Di bandara Polonia Medan suatu ketika, dalam perjalanan ke Jakarta, aku menyinggahi salah satu counter penerbangan swasta, karena harus menukarkan tiket elektronik yang sehari sebelumnya dikirim via pesan singkat.

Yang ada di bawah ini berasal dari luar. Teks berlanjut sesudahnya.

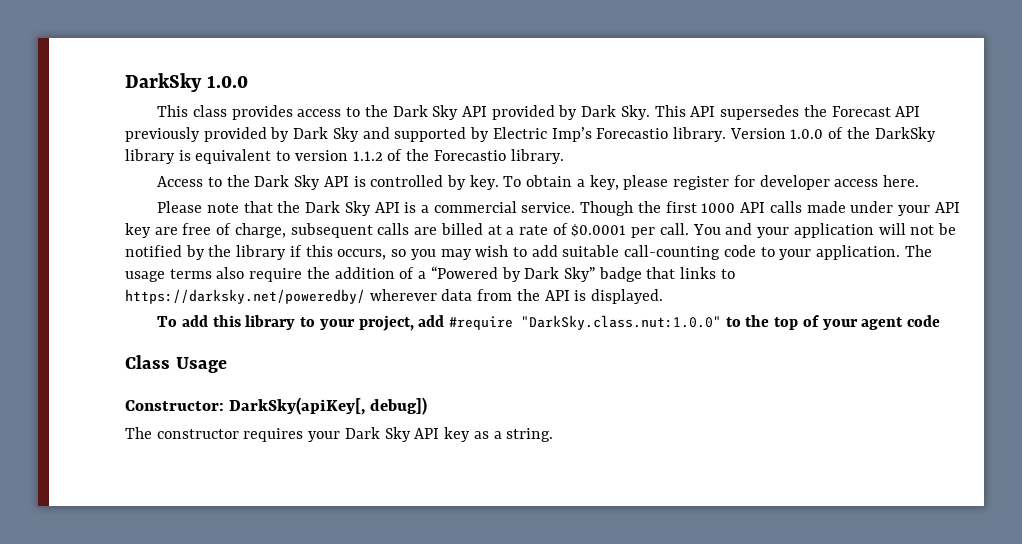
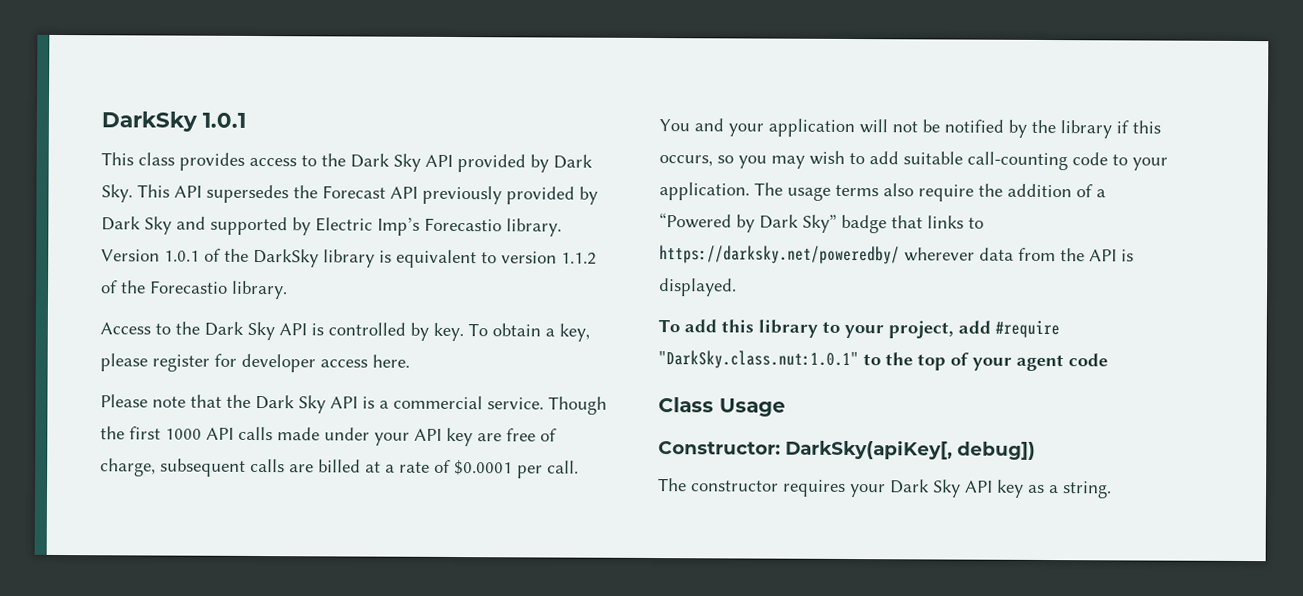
[125,73,248,92] DarkSky 1.0.0 -> [101,111,246,132] DarkSky 1.0.1
[790,129,824,139] 1.0.0 -> [164,250,200,262] 1.0.1
[521,315,722,330] "DarkSky.class.nut:1.0.0" -> [658,350,859,370] "DarkSky.class.nut:1.0.1"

Dari balik kaca, seorang wanita menanyakan nama. Selanjutnya kulafalkan nama panjangku. Tidak sulit baginya untuk mengulang nama baptisku “krispianus” tetapi ketika mendengar nama belakangku, dia melebarkan kupingnya dengan mulut sedikit mencong. Kecantikannya hilang.

“Diulang mas…”

“Bheda”

“Beda, maksudnya?”

“Bukan, tapi Bheda”

“Aduh..”

“Gini aja mbak”

“Ya…”

“Tulis terlebih dahulu huruf ‘b’ dan ‘h’…jadi  ‘bh’ mbak!”

“Koq..’bh’ mbak?

Aku terkekeh. Dia tersenyum. Senyumnya manis sekali. Lantas untuk tidak memperpanjang diskusi tentang ‘bh’ kutarik dompet dan kukeluarkan kartu tanda penduduk (KTP).

“Sial..”

“Kenapa mas?”

“Sama mbak hasilnya…pak lurah juga salah mengetik namaku?

“Ikut nama KTP aja mas?

Kusdorkan KTP-ku. Dengan perlahan aku mendengar perempuan di balik kaca itu melafal namaku. Aku terkekeh mendengar pelafalannya yang penuh hati-hati. Rupa-rupanya ia takut kalau aku naik pitam.

“Bedha..ya”

“Ya aja”

Ya Tuhan. Dari ‘Bheda’ menjadi ‘Beda’ selanjutnya berubah menjadi ‘Bedha’. Konsonan ‘h’ bergerak begitu liar. Sesuka hatinya di lidah mereka yang menyebut namaku menempatkan huruf itu. Di depan, di belakang, atau bahkan tidak sama sekali. Entah, mereka mengunyahnya atau bahkan membuangnya.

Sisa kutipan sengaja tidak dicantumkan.